Binary-Similarity-BSIM

ghidriff BSIM

Background

With the introduction of BSIM in Ghidra 11.0 a new power has been brought to ghidriff.

The BSim Program Correlator uses the decompiler to generate confidence scores between potentially matching functions in the source and destination programs. Function call-graphs are used to further boost the scores and distinguish between conflicting matches.

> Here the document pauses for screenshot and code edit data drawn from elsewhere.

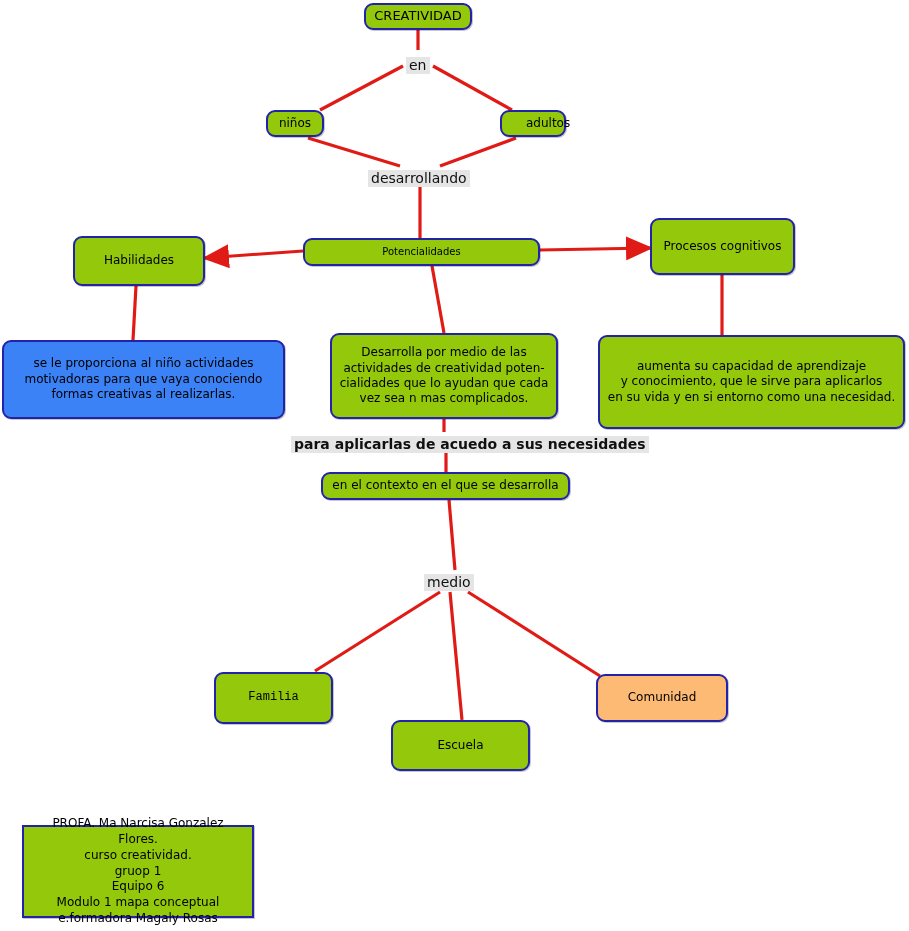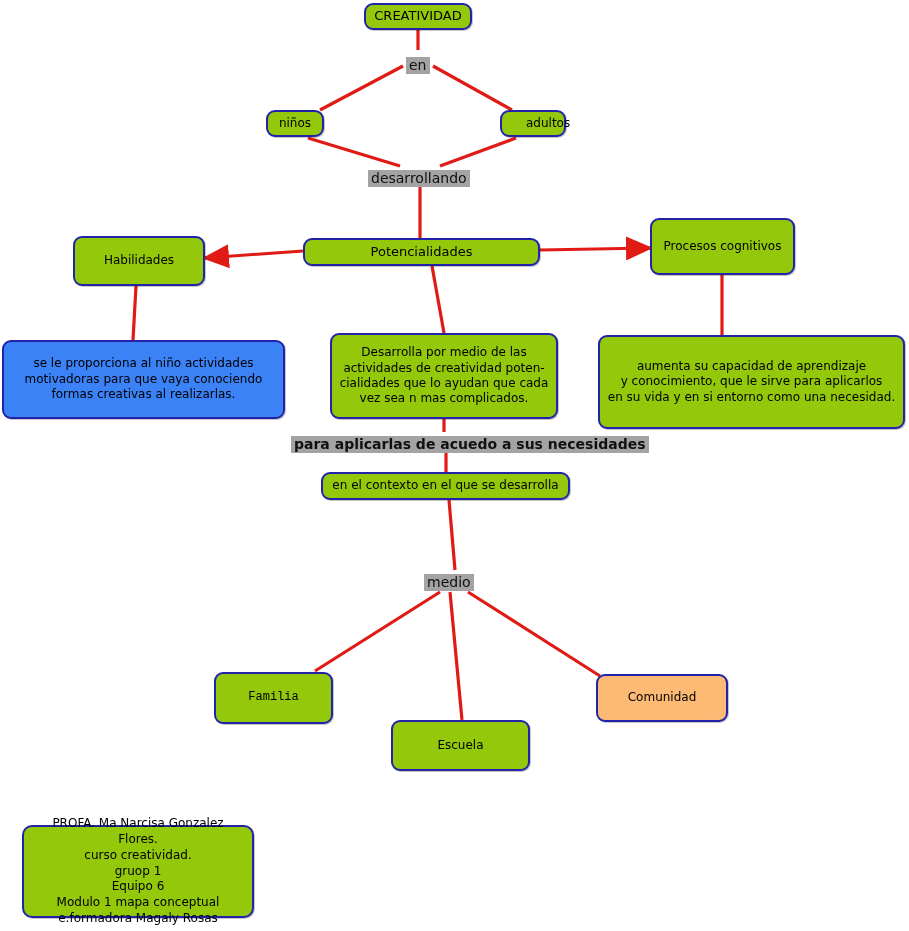"en" .link-label { background: #a3a3a3 -> #e5e5e5 }
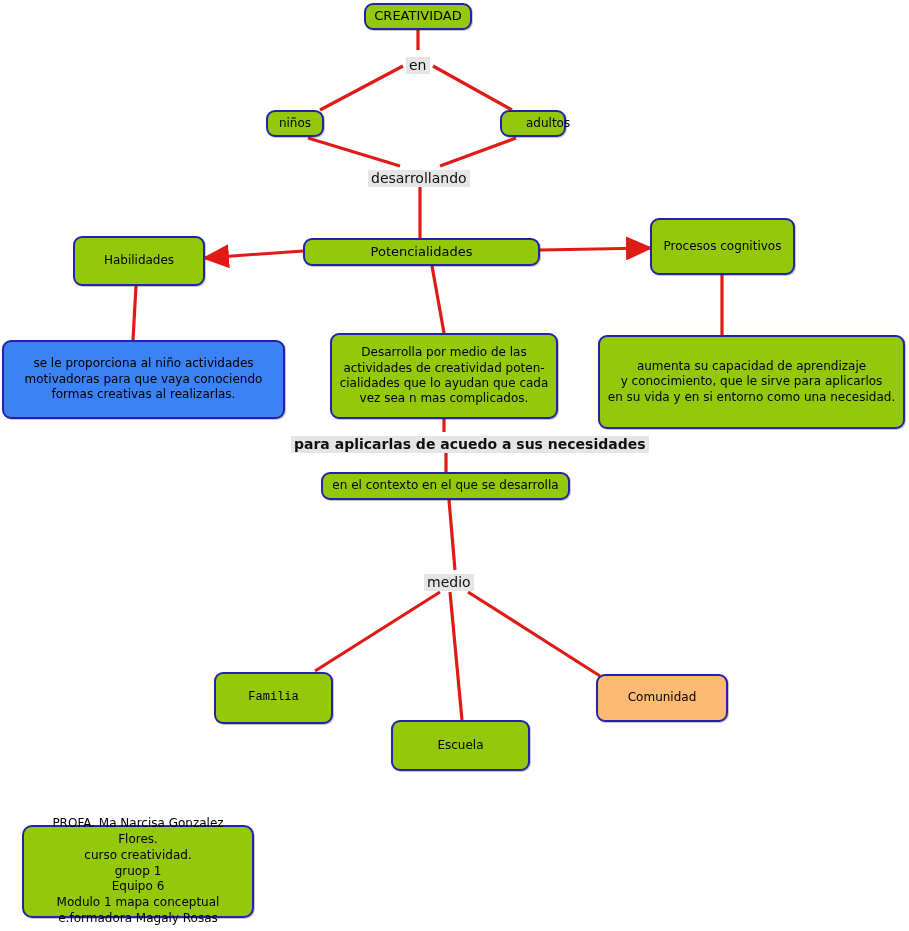"Potencialidades" div.node { font-size: 13px -> 10px }
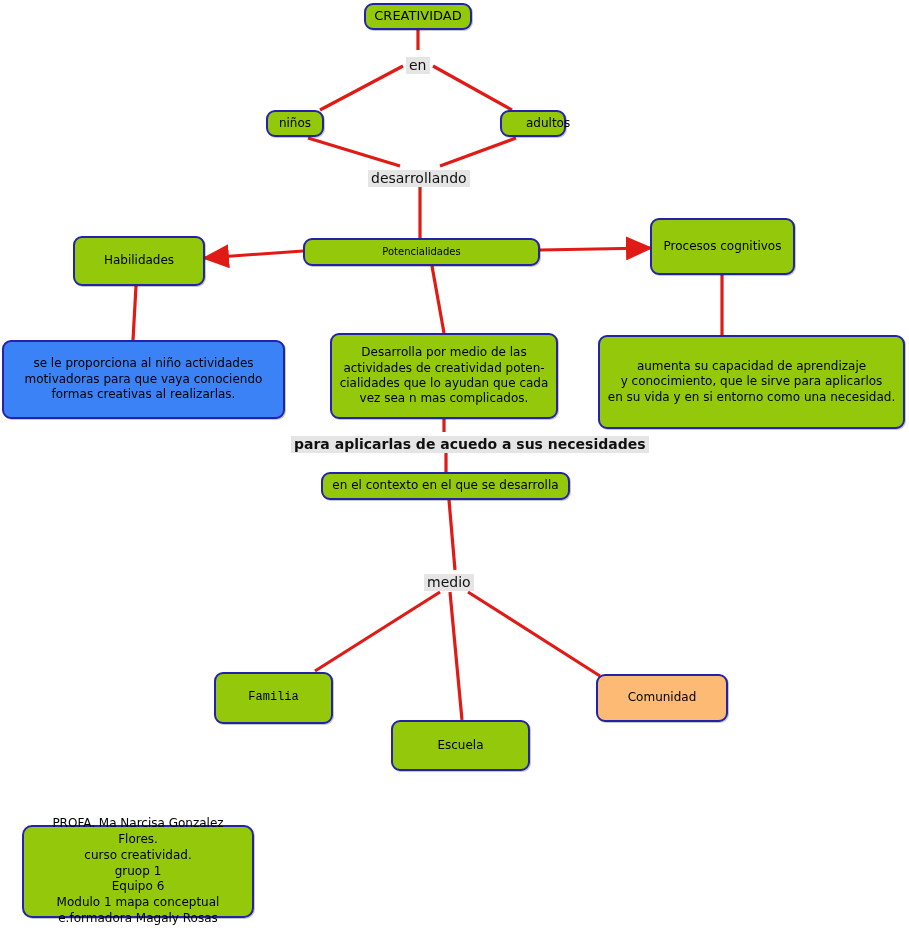"PROFA. Ma Narcisa Gonzalez Flores." .credits { border-radius: 10px -> 0 }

The decompiler generates a formal feature vector for a function, where individual features are extracted from the control-flow and data-flow characteristics of its normalized p-code representation.

Functions are compared by comparing their corresponding feature vectors, from which similarity and confidence scores are extracted.

A confidence score, for this correlator, is an open-ended floating-point value (ranging from -infinity to +infinity) describing the amount of correspondence between the control-flow and data-flow of two functions. A good working range for setting thresholds (below) and for describing function pairs with some matching features is 0.0 to 100.0. A score of 0.0 corresponds to functions with roughly equal amounts of similar and dissimilar features. A score of 10.0 is typical for small identical functions, and 100.0 is achieved by pairs of larger sized identical functions. Ghidra BSIM Docs

BSIM correlator first impressions

  • The BSIM correlator is great for matching. The overall improvement for #ghidriff is a net plus, but some custom #ghidriff correlators were already providing similar structural matching (not as good, but similar) 💪
  • Speculation: 🧐 BSIM is the reason why Ghidra Version Tracking was lacking structural matching heuristics. This is why ghidriff has its own structural function matching. BSIM is a more accurate and powerful version.
  • Adding BSIM to #ghidriff slows it down a bit. This is because BSIM decompiles all functions to match based on data flow and call graphs, and #ghidriff similarly already does this to make matching decisions. It has been optimized. 🤓

ghidriff BSIM correlations options

BSIM Options:
--bsim, --no-bsim Toggle using BSIM correlation (default: True)
--bsim-full, --no-bsim-full
Slower but better matching. Use only when needed (default: False)

You can run ghidriff with or without BSIM. My recommendation is to run with. The --bsim-full will allow you to match with BSIM across the full address space. It is generally recommended not to run full, but might be worth a try if you have a complicated diff as BSIM might pick up some new matches.